→ **WHAT IS EXPECTED**
Spot each line in the records below where the word "none" occurs, then copy it.

→ **DATASET EXTRACT**
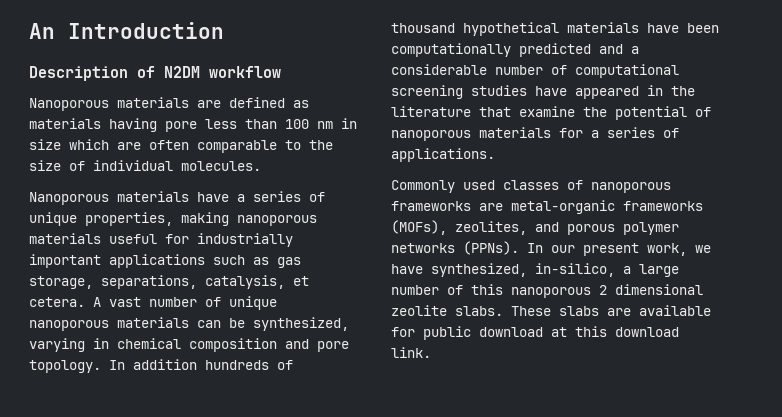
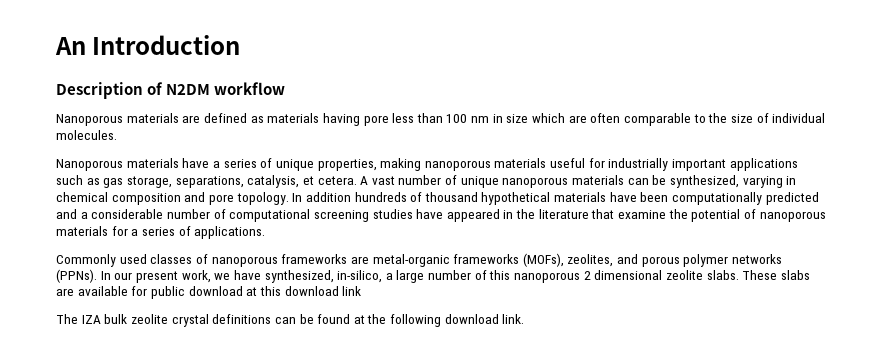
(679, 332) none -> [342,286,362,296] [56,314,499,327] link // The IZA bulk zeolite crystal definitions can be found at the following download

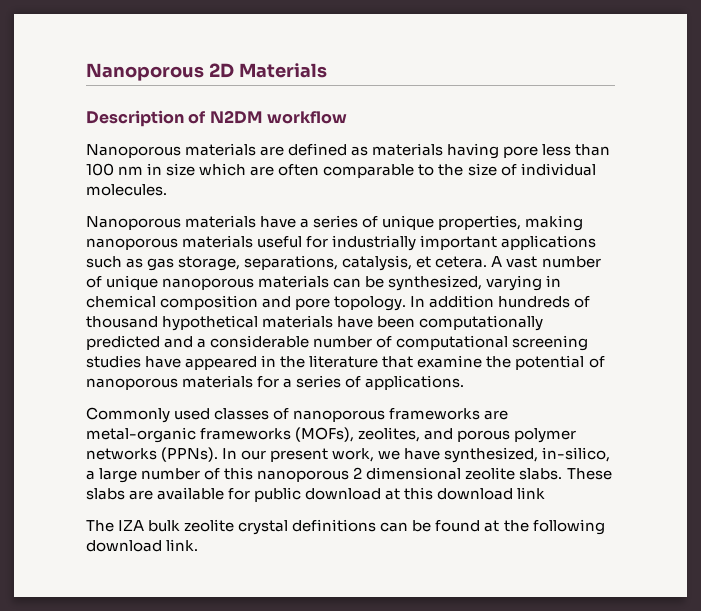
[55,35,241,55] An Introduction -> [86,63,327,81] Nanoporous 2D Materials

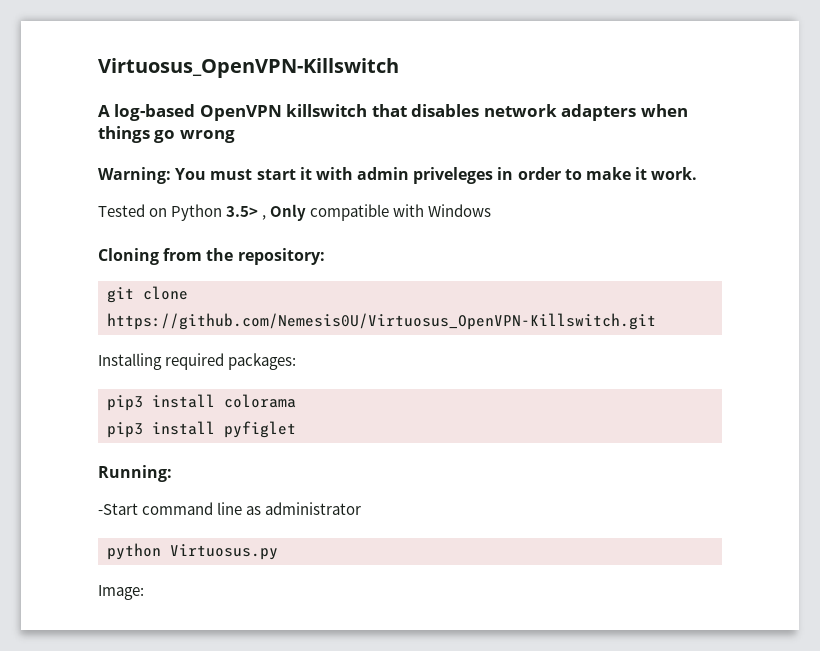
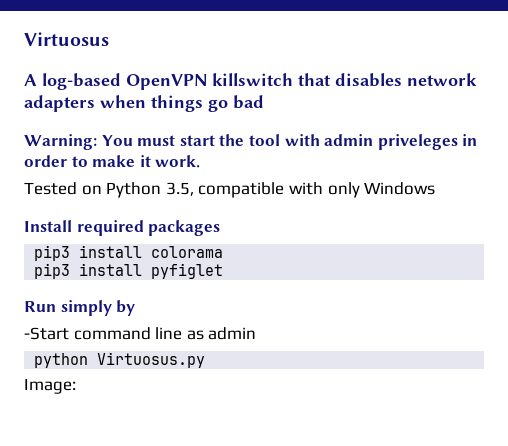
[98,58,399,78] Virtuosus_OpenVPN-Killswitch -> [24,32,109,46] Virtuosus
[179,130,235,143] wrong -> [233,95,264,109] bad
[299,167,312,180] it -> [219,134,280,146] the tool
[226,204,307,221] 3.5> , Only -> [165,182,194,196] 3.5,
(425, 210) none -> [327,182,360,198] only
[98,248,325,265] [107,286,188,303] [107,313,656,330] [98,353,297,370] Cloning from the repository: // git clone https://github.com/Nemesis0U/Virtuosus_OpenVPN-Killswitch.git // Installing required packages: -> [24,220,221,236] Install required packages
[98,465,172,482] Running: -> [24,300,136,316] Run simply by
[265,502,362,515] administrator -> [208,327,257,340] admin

→ **REPLY**
(679, 332) none -> [342,286,362,296] [56,314,499,327] link // The IZA bulk zeolite crystal definitions can be found at the following download
(425, 210) none -> [327,182,360,198] only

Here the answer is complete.